◆ **Directions for this task**
Within the listing below, the lines to output run from the one containing "shipping: 2.90 -> none" through the one containing "total: 878.50 -> 762.08"; copy them exactly and nothing else.

◆ **Given records**
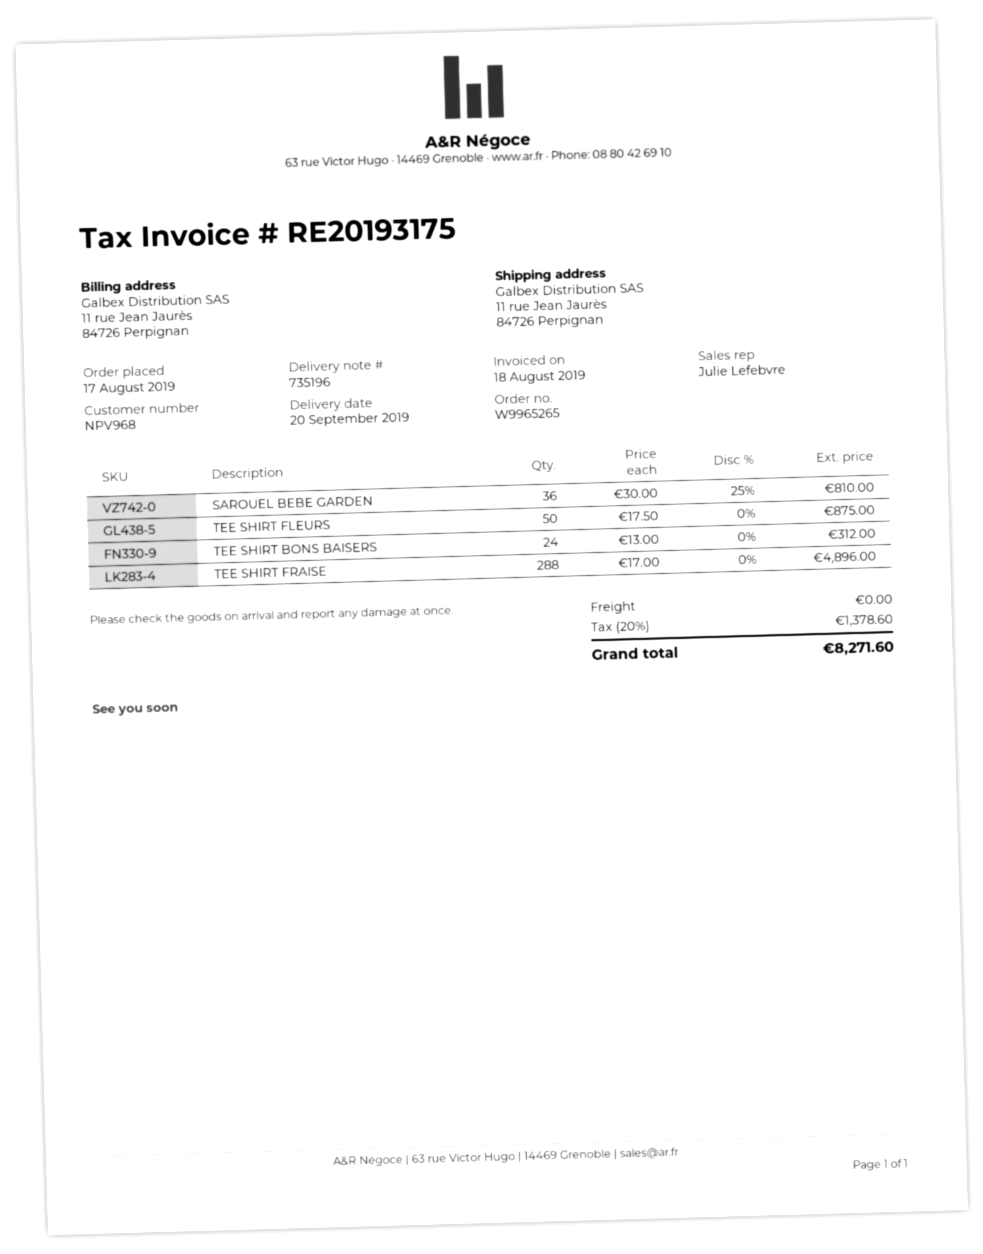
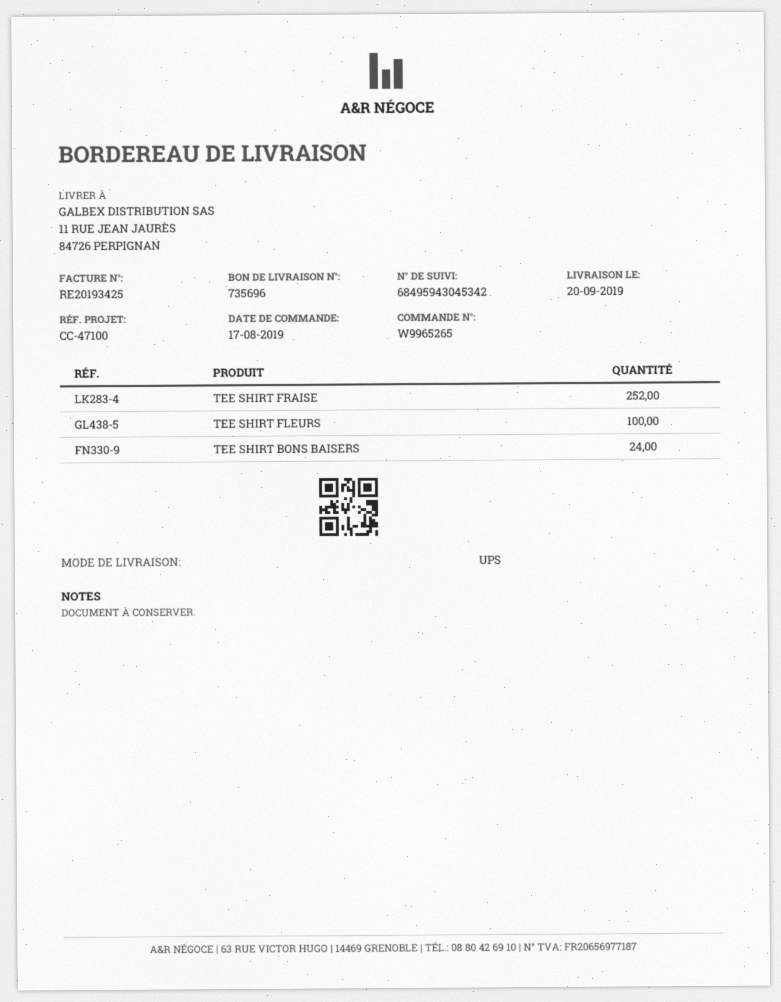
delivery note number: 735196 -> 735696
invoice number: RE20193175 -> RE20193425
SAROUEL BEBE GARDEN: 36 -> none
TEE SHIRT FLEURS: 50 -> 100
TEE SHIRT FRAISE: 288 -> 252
---
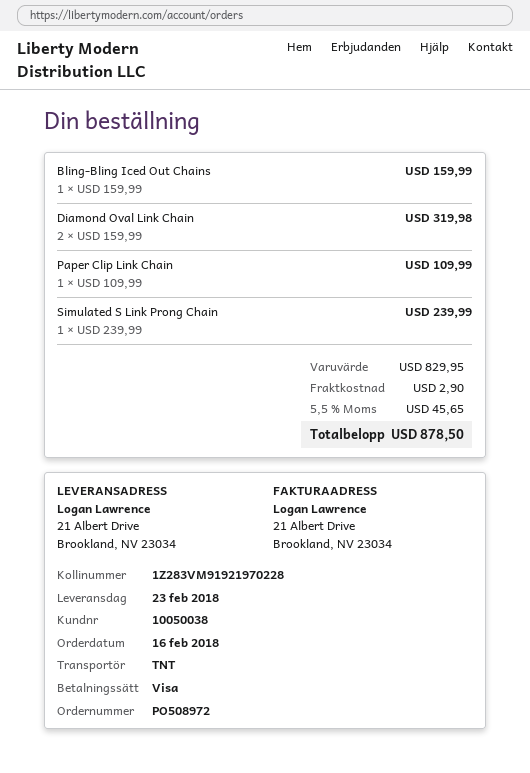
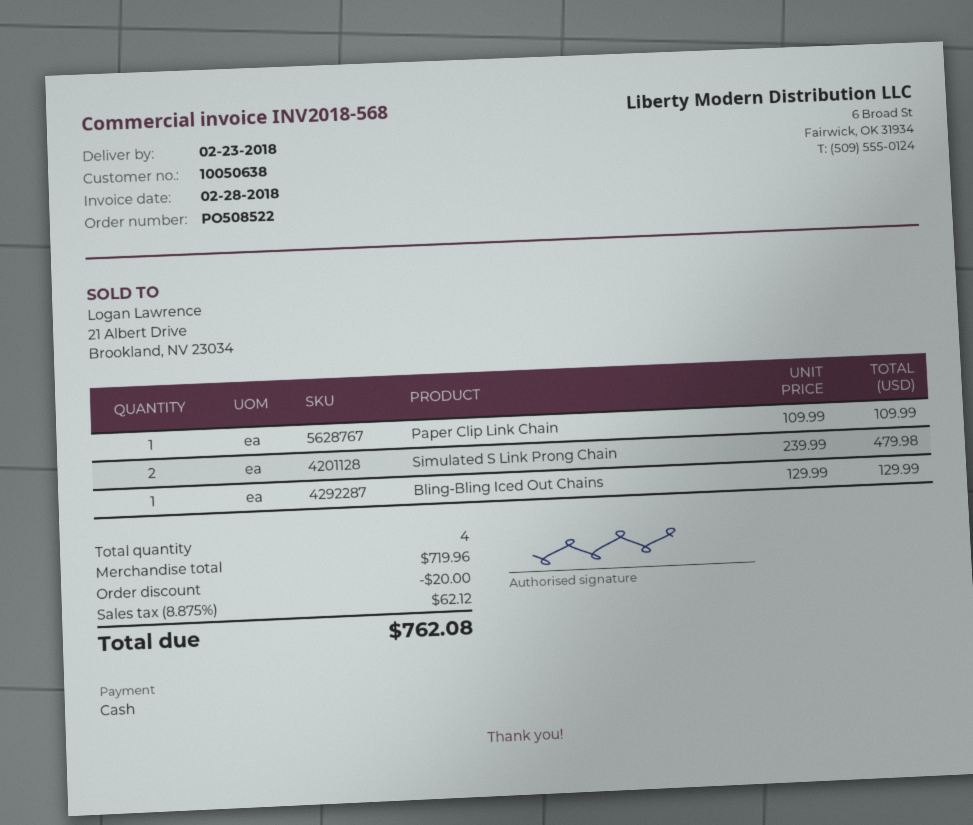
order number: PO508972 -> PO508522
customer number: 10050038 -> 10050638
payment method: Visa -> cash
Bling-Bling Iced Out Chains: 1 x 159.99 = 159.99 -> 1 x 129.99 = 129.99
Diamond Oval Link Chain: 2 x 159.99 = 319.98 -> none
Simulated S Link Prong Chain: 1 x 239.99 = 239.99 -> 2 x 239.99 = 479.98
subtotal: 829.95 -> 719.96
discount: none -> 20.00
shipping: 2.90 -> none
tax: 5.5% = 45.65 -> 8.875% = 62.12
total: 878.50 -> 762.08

◆ **Written answer**
shipping: 2.90 -> none
tax: 5.5% = 45.65 -> 8.875% = 62.12
total: 878.50 -> 762.08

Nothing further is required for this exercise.